Respondent :- Dharmpal & 3 Others
Counsel for Appellant :- Govt. Advocate
Hon'ble Rajesh Dayal Khare,J. Hon'ble Umesh Chandra Tripathi,J.
This government appeal under Section 378 Cr.P.C. alongwith an application for grant of leave to appeal has been filed against the judgment and order dated 28.1.2013 passed by Additional Sessions Judge Court No.14, Muzaffarnagar in Sessions Trial No. 1355 of 2003 (State versus Dharmpal and others) arising out of case crime No. 251 of 2002 under Sections 452, 307, 325, 323, 504, 506 IPC, police station Bhopa, district Muzaffarnagar whereby the accused respondents have been acquitted for the offence punishable under the sections referred to above.
Heard Sri Vinod Kant learned A.A.G. assisted by learned A.G.A. on application seeking leave to appeal and perused the impugned judgment and lower court's record which has been received.
For the alleged incident, first information report was lodged on 06.9.2002, pursuant to which investigation proceeded which resulted in filing of charge sheet and as the accused-respondents pleaded not guilty, they were put to trial, which concluded in passing of the judgment and order of acquittal which is under challenge in the present appeal.
Learned A.G.A. states that the statement of the prosecution witnesses of fact would go to show that the incident took place and the injury was found on the person of the injured and the prosecution witnesses have proved the prosecution case beyond reasonable doubt, therefore, the judgment and order of acquittal cannot be sustained and is liable to be set aside.
After hearing the learned A.G.A. and after perusing the judgment and order impugned and the lower court record, it is apparent that the first information report was lodged after four days of the alleged incident without there being any reasonable explanation for the same. There are contradictions with regard to place of occurrence and it is not proved beyond reasonable doubt that who caused injuries on the person of the injured besides there being contradiction in the statement of witnesses of fact.
The trial court after considering the entire facts and circumstances and evidence on record and after hearing the parties and after dealing with every point, returned the findings of acquittal and we do not find any illegality or irregularity in the observation/findings of acquittal recorded by the court below. The view taken by the learned trial court is a possible view.
There does not appear any reason to interfere with the findings of acquittal recorded by the learned trial court after a detailed appreciation of evidence.
It is to be kept in mind that the present appeal is against acquittal and the golden thread which runs through the administration of criminal justice while hearing the appeal against the acquittal is that even if two views are possible on the evidence, one pointing towards the guilt of the accused and other towards their innocence, the view which is favourable to the accused should be accepted and the finding of acquittal recorded by the trial court should not be disturbed by the appellate court.
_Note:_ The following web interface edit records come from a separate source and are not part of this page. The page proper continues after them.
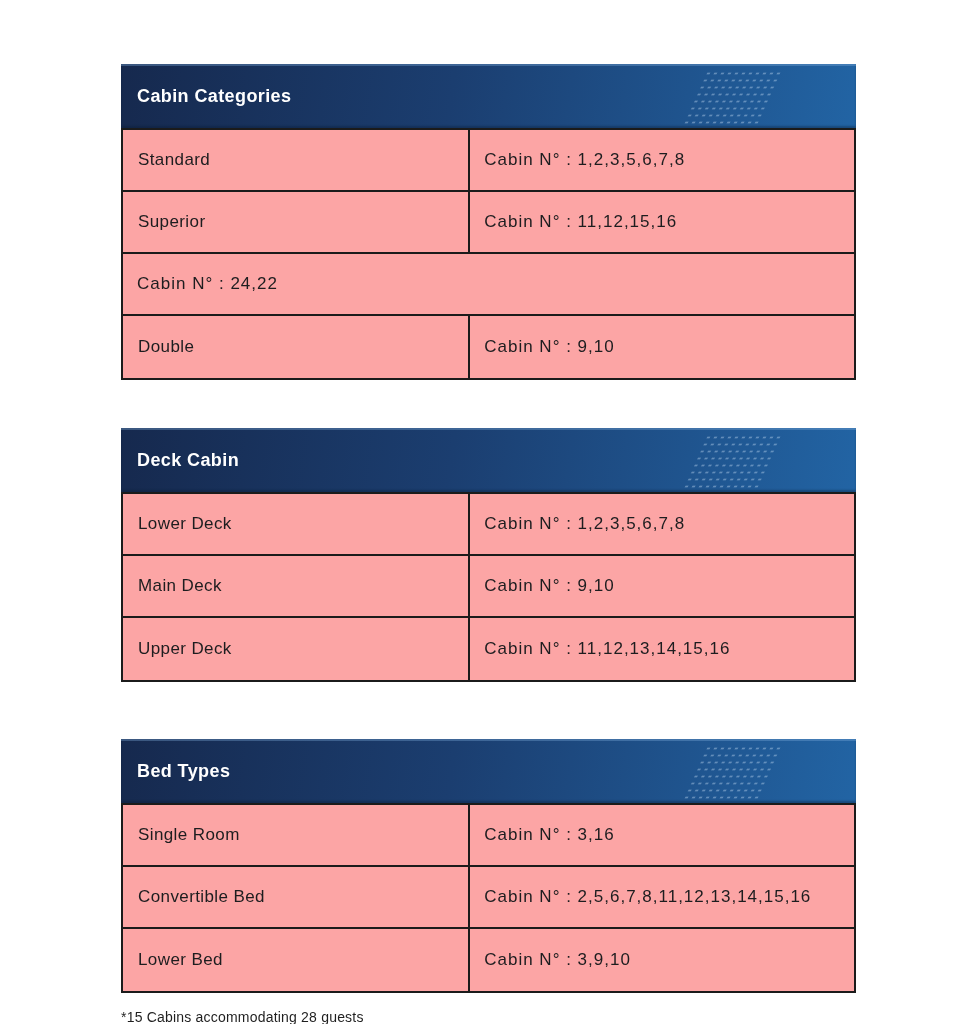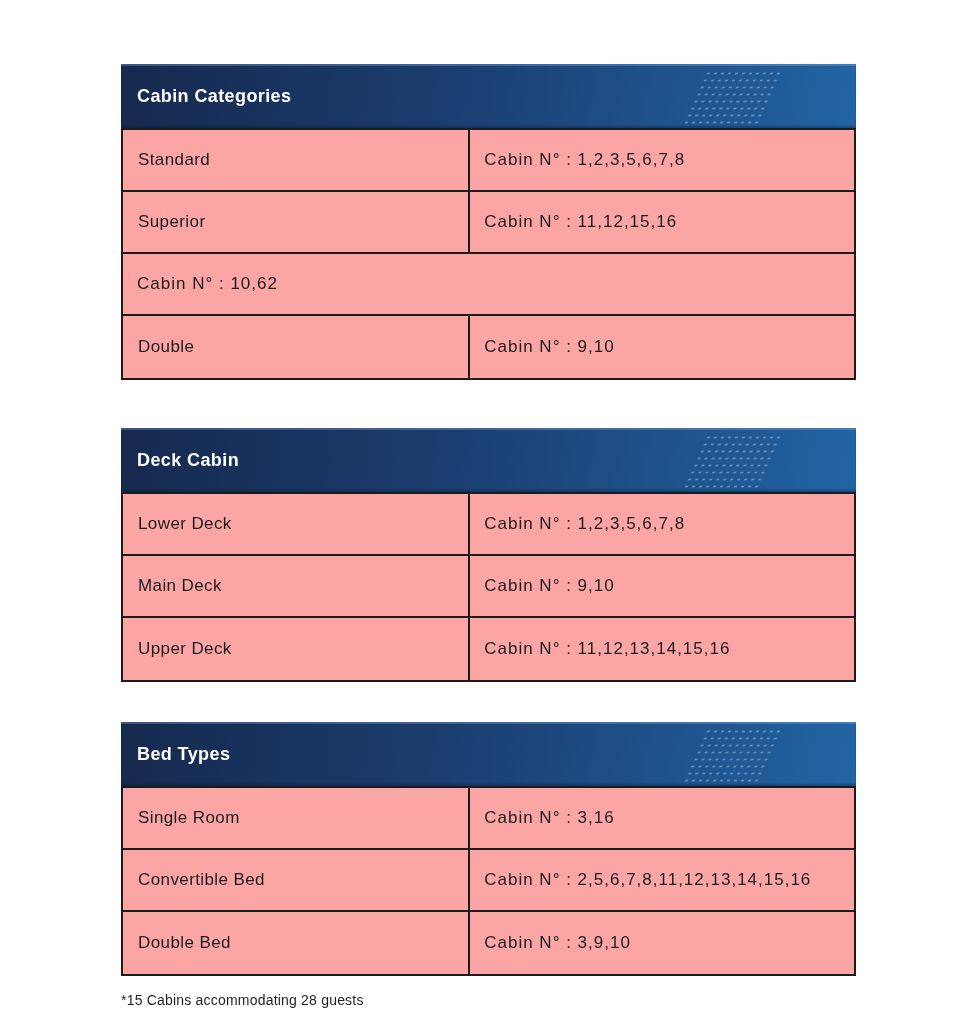--- a/index.html
+++ b/index.html
@@ -108,7 +108,7 @@
         <div class="cell cell-right">Cabin N° : 11,12,15,16</div>
       </div>
       <div class="tbl-row">
-        <div class="cell cell-right">Cabin N° : 10,62</div>
+        <div class="cell cell-right">Cabin N° : 24,22</div>
       </div>
       <div class="tbl-row">
         <div class="cell cell-left">Double</div>

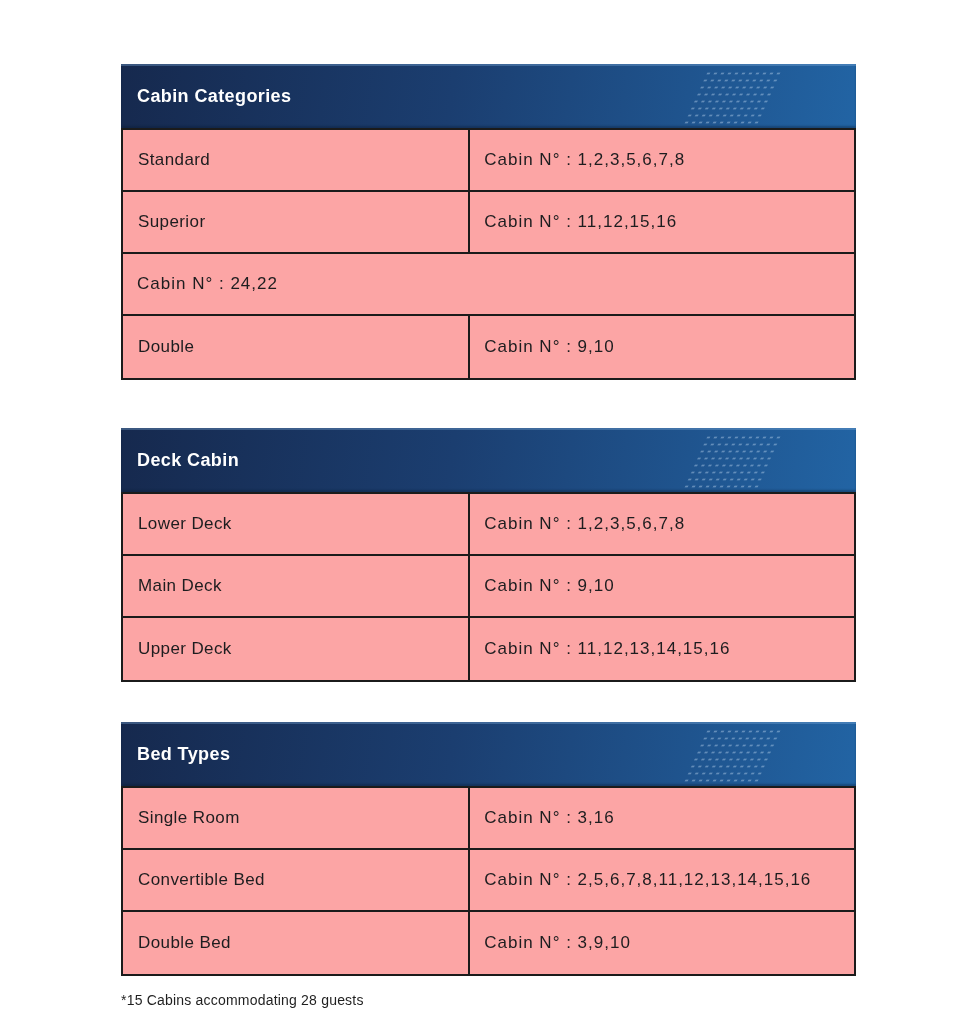--- a/index.html
+++ b/index.html
@@ -138,7 +138,7 @@
     </div>
   </section>
 
-  <section class="table-block" style="margin-top:40px;">
+  <section class="table-block" style="margin-top:57px;">
     <header class="tbl-header">
       <span class="tbl-title">Bed Types</span>
       <div class="dots"></div>

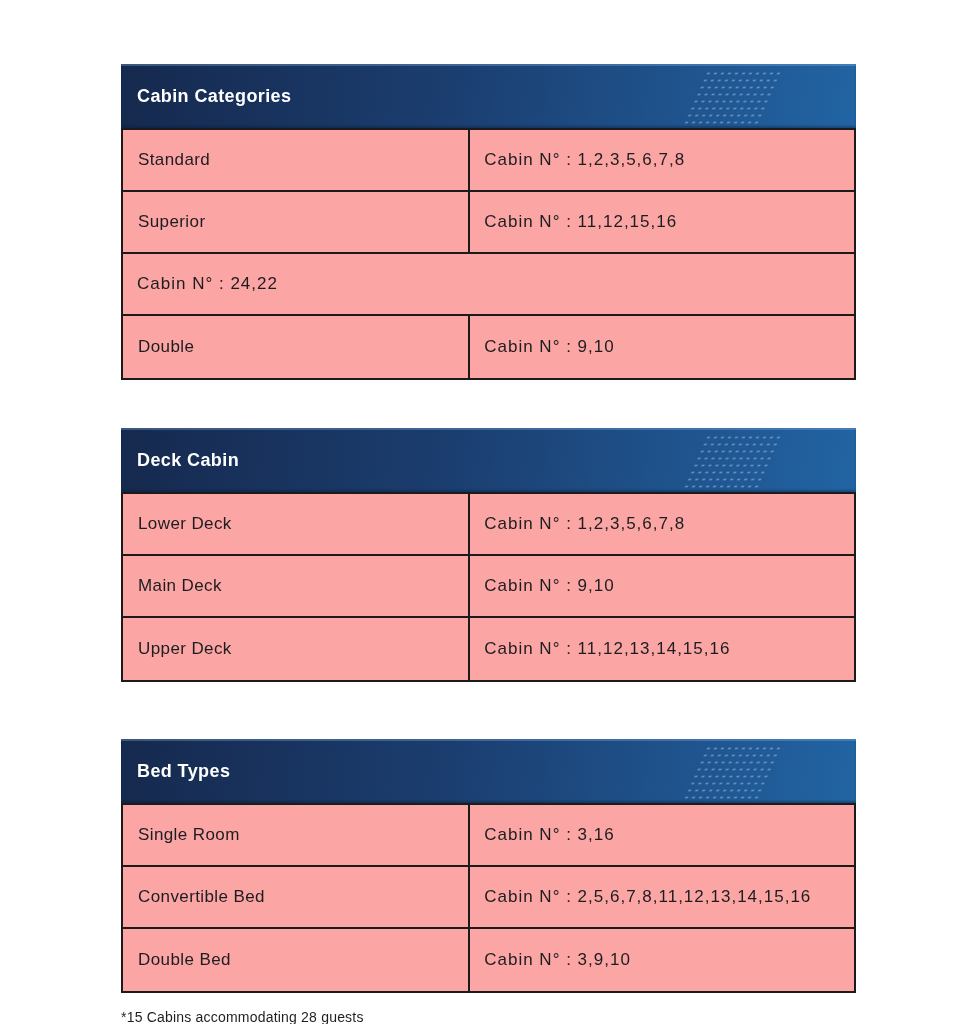--- a/index.html
+++ b/index.html
@@ -153,7 +153,7 @@
         <div class="cell cell-right">Cabin N° : 2,5,6,7,8,11,12,13,14,15,16</div>
       </div>
       <div class="tbl-row">
-        <div class="cell cell-left">Double Bed</div>
+        <div class="cell cell-left">Lower Bed</div>
         <div class="cell cell-right">Cabin N° : 3,9,10</div>
       </div>
     </div>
The reason is that while passing the order of acquittal, the presumption of innocence in favour of the accused is re-inforced.
In Ramesh Babulal Doshi Vs. State of Gujrat; 1996 (9) SCC 225, the Hon'ble Supreme Court has held as under : -
"...in case of acquittal, there is double presumption in favour of the accused. Firstly, the presumption of innocence is available to him under the fundamental principle of criminal jurisprudence that every person should be presumed to be innocence unless he is proved to be guilty by a competent court and secondly the accused having secured an acquittal, the presumption of innocence is, re-enforced and strengthened by the trial court "
In Mahadeo Laxman Sarane vs. State of Maharashtra, (2007) 12 SCC 705, the Apex Court has observed that : -
"It is true, that the settled legal position is that in an appeal against acquittal the High Court ought not to interfere with the order of acquittal if on the basis of the same evidence two views are reasonably possible-one in favour of the accused and the other against him. In such a case if the trial court takes a view in favour of the accused, the High Court ought not to interfere with the order of acquittal."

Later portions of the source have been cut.